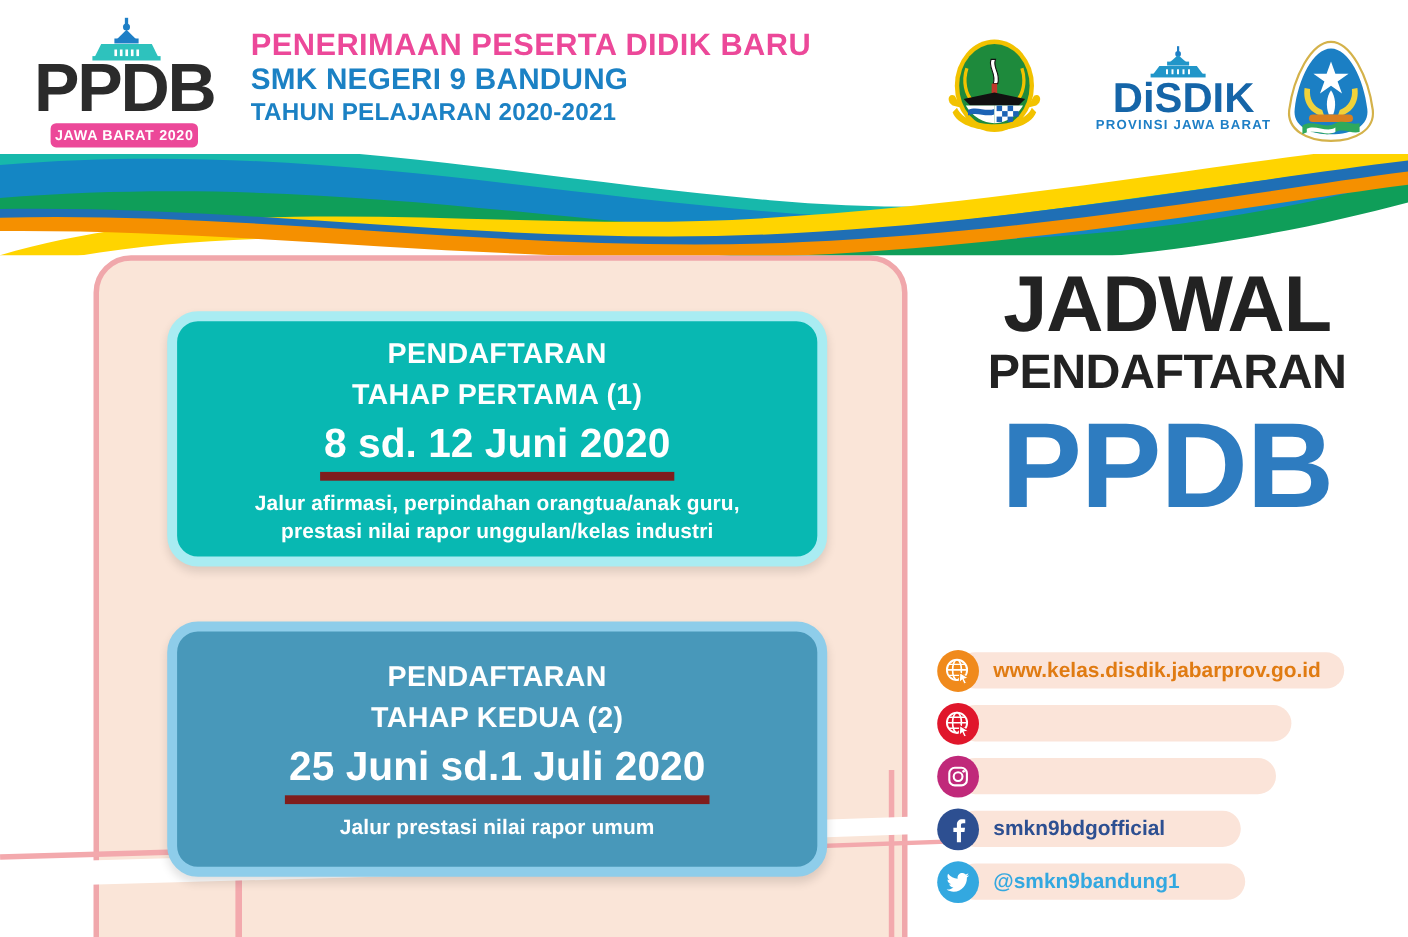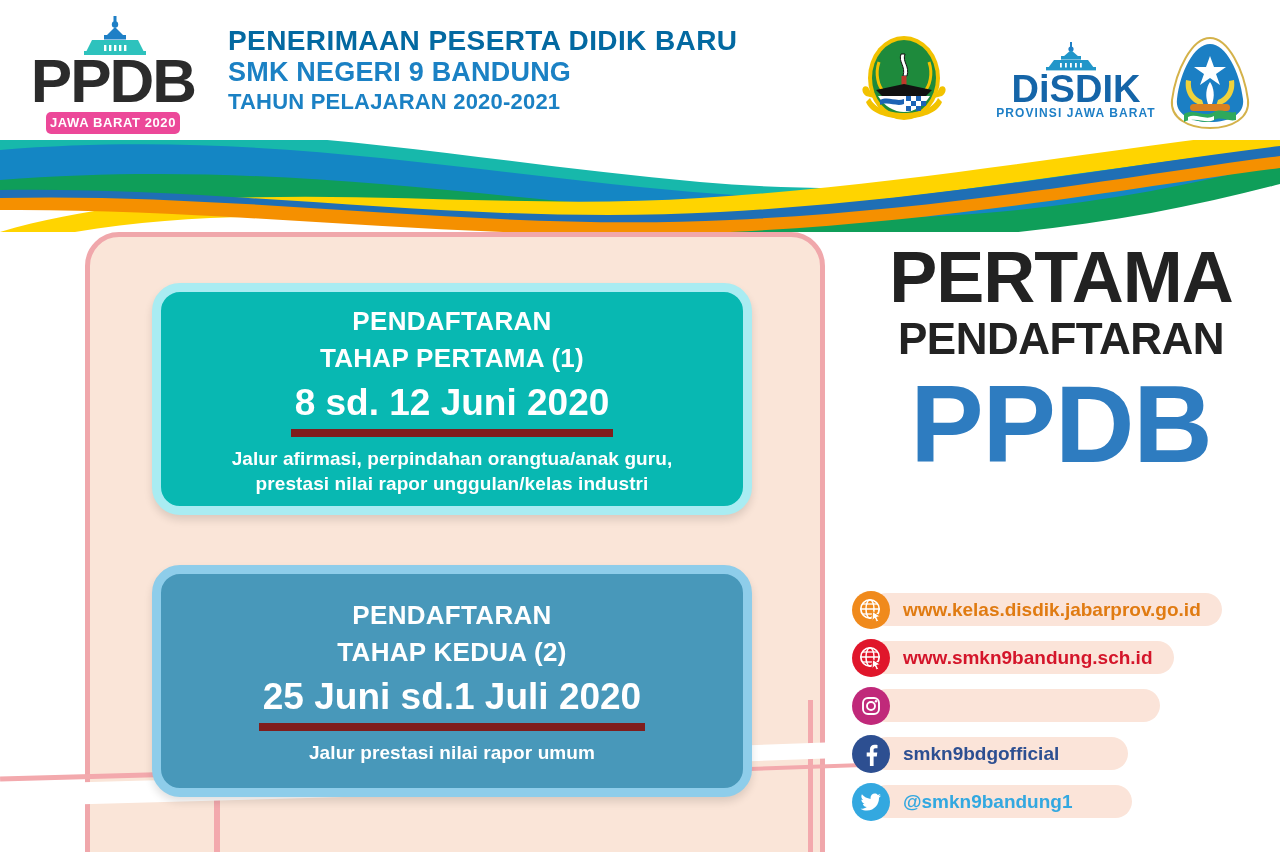"PENERIMAAN PESERTA DIDIK BARU" #title-line1 { color: #0369a1 -> #ec4899 }
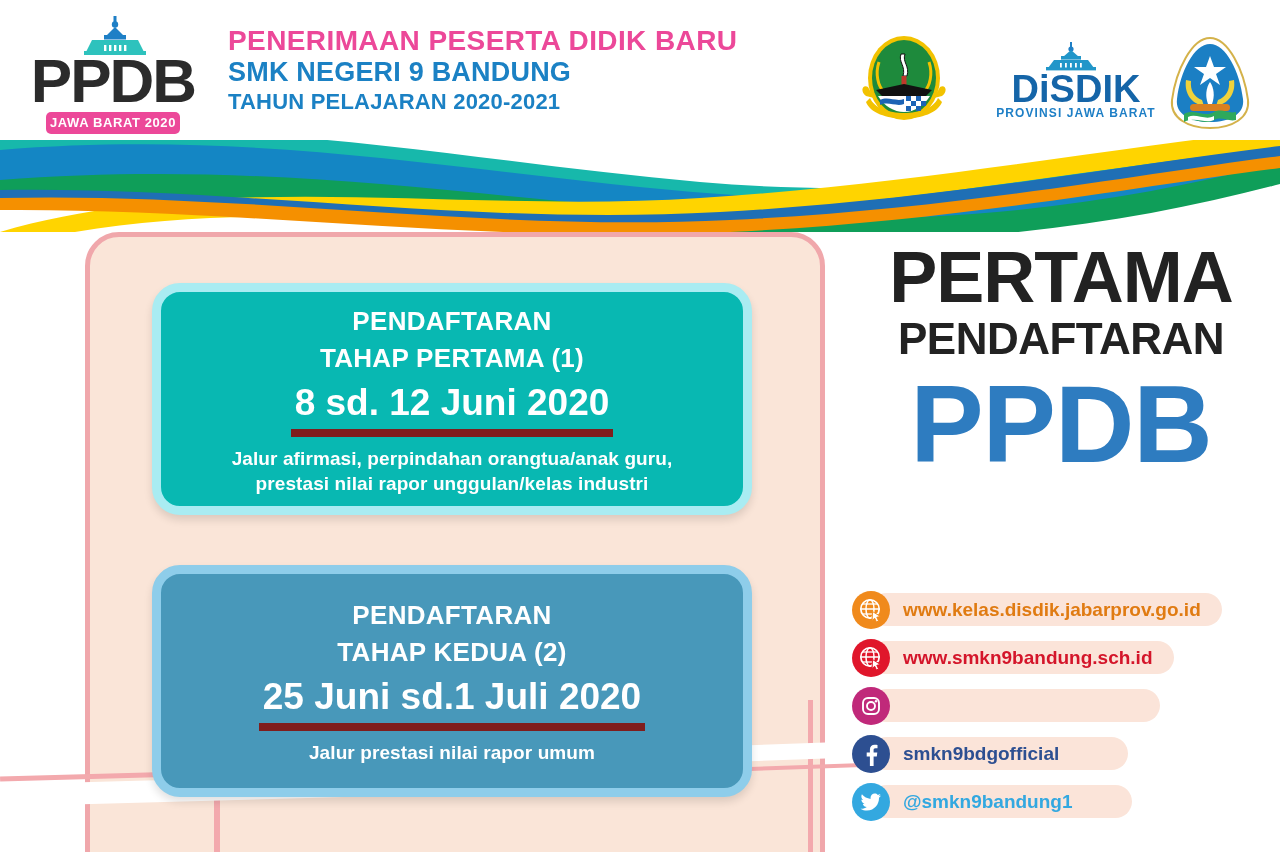"PERTAMA" div { text: PERTAMA -> JADWAL }
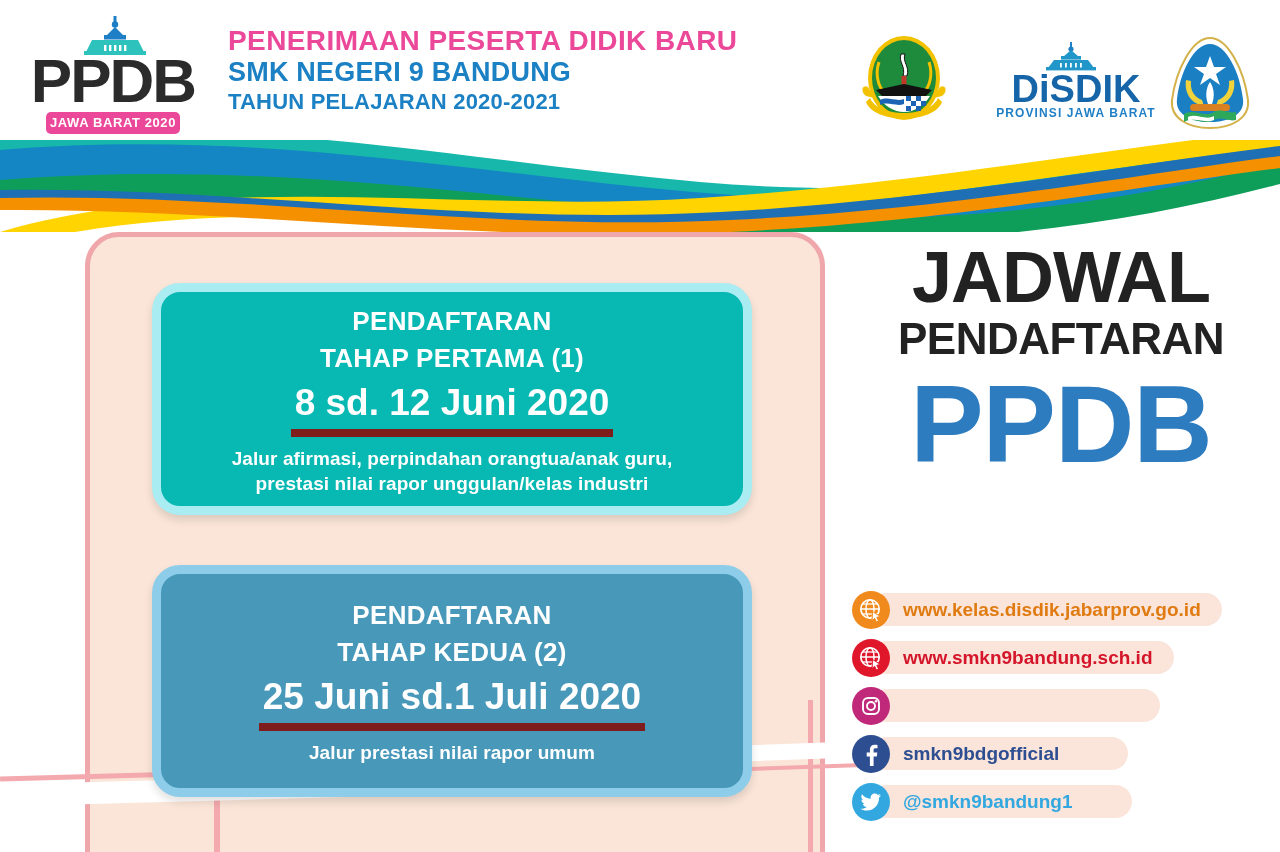"www.smkn9bandung.sch.id" div.contact-text { html: <div>www.smkn9bandung.sch.id</div> -> none }
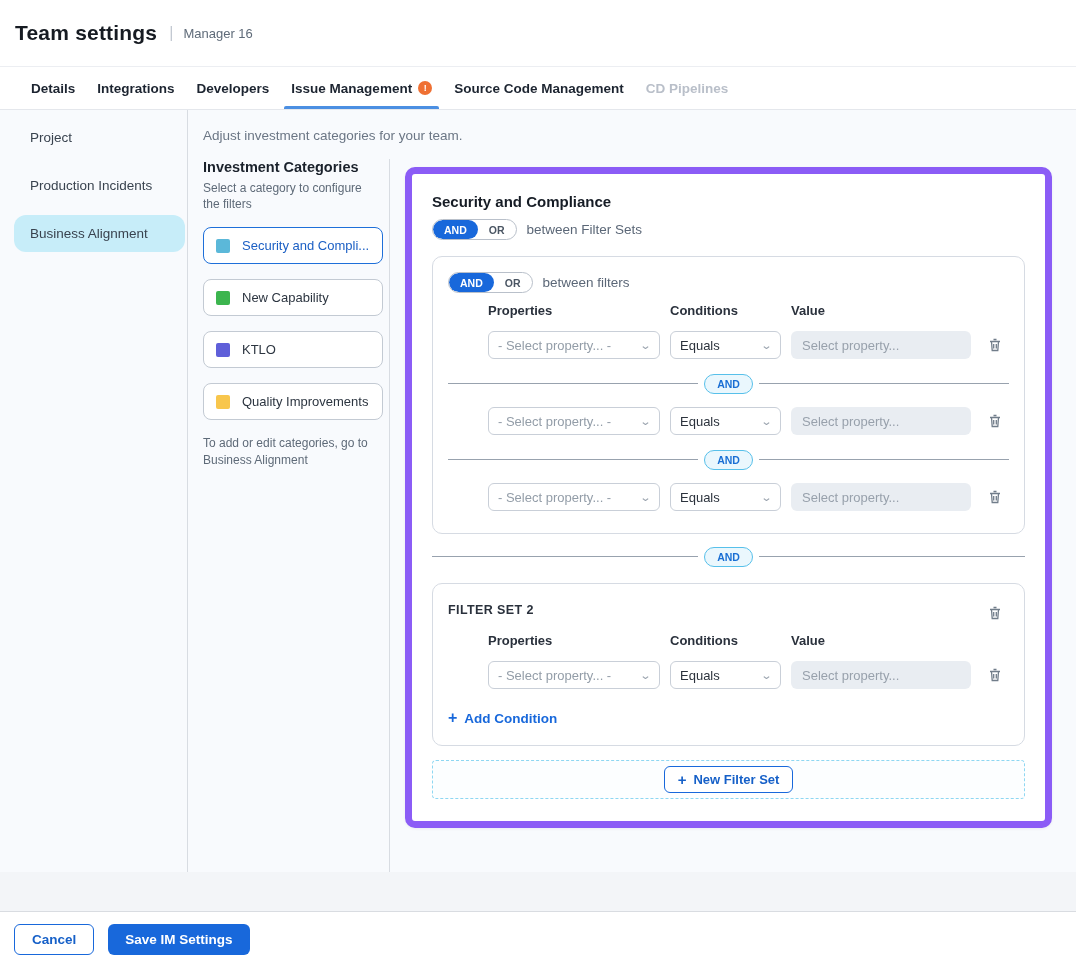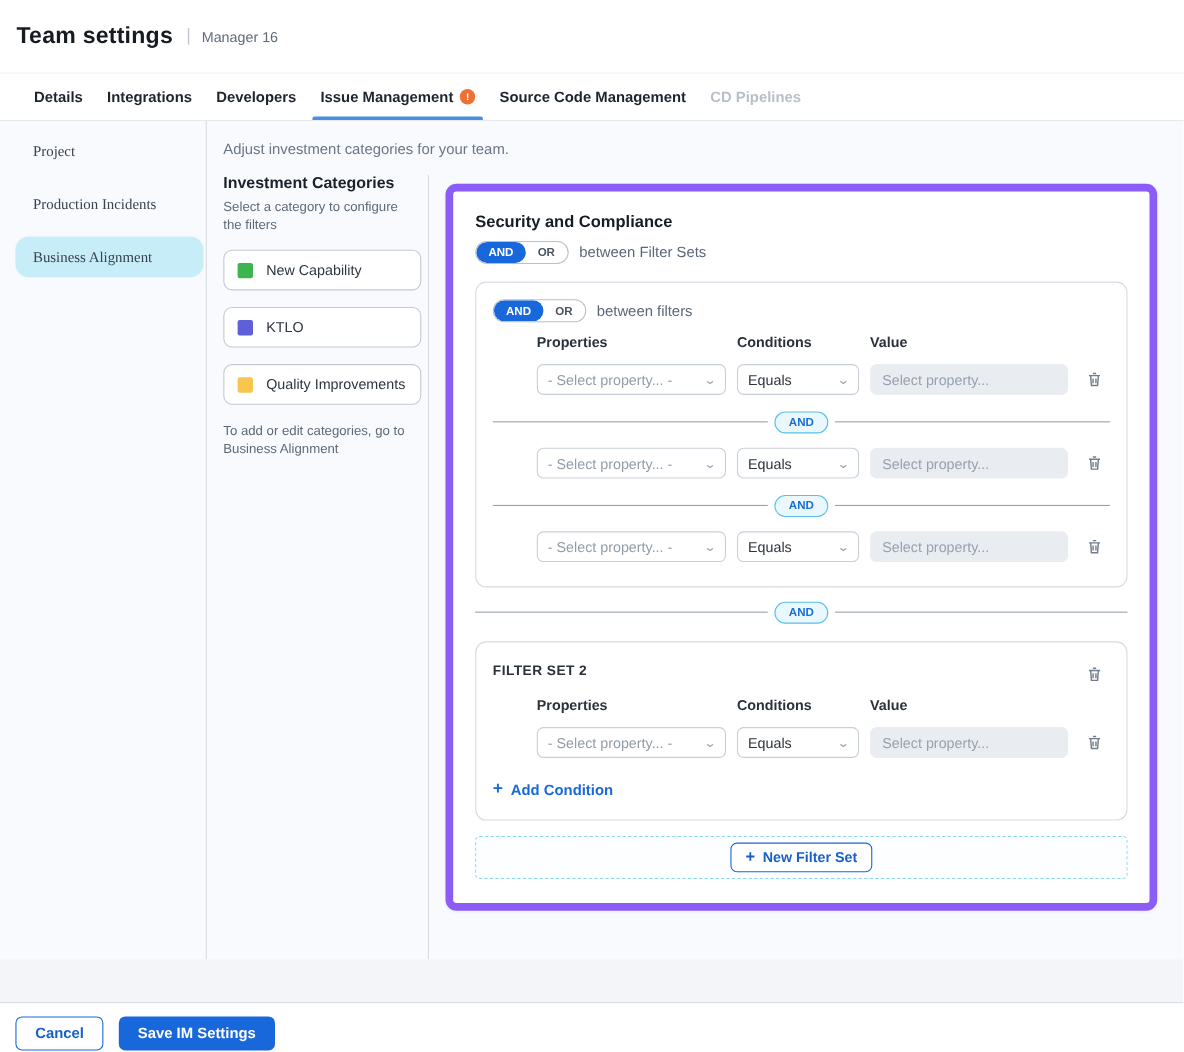"Project" .side-item { font-family: Liberation Serif, serif -> none }
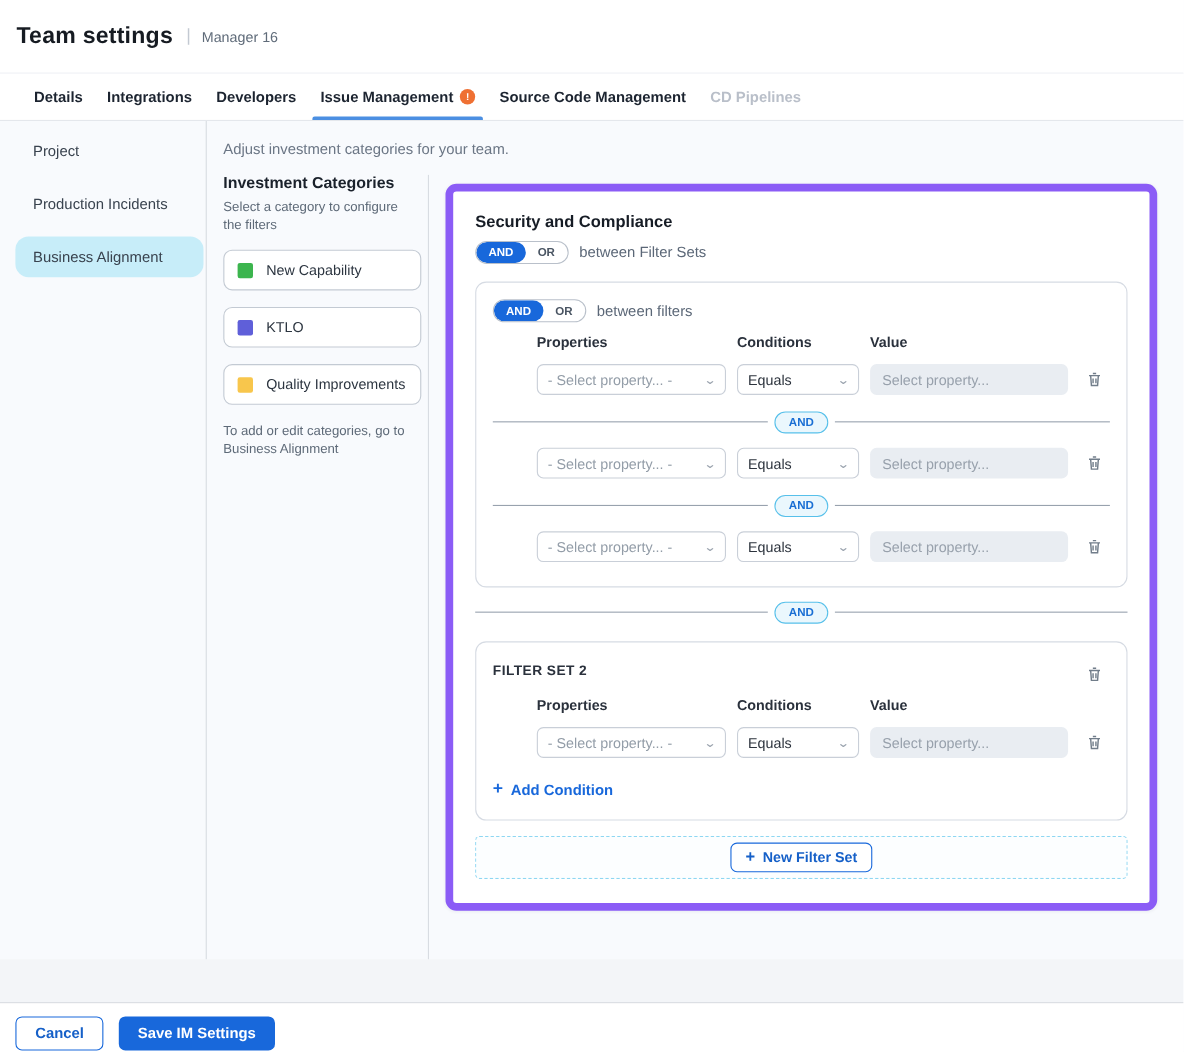"Security and Compli..." div.cat-btn { html: none -> <div> <span></span> <span>Security and Compli...</span> </div> }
------------------------------------
_About this task_
Exactly as they stand, the entries must be written out again, pictures excluded.

_Output below_
"PENERIMAAN PESERTA DIDIK BARU" #title-line1 { color: #0369a1 -> #ec4899 }
"PERTAMA" div { text: PERTAMA -> JADWAL }
"www.smkn9bandung.sch.id" div.contact-text { html: <div>www.smkn9bandung.sch.id</div> -> none }
"Project" .side-item { font-family: Liberation Serif, serif -> none }
"Security and Compli..." div.cat-btn { html: none -> <div> <span></span> <span>Security and Compli...</span> </div> }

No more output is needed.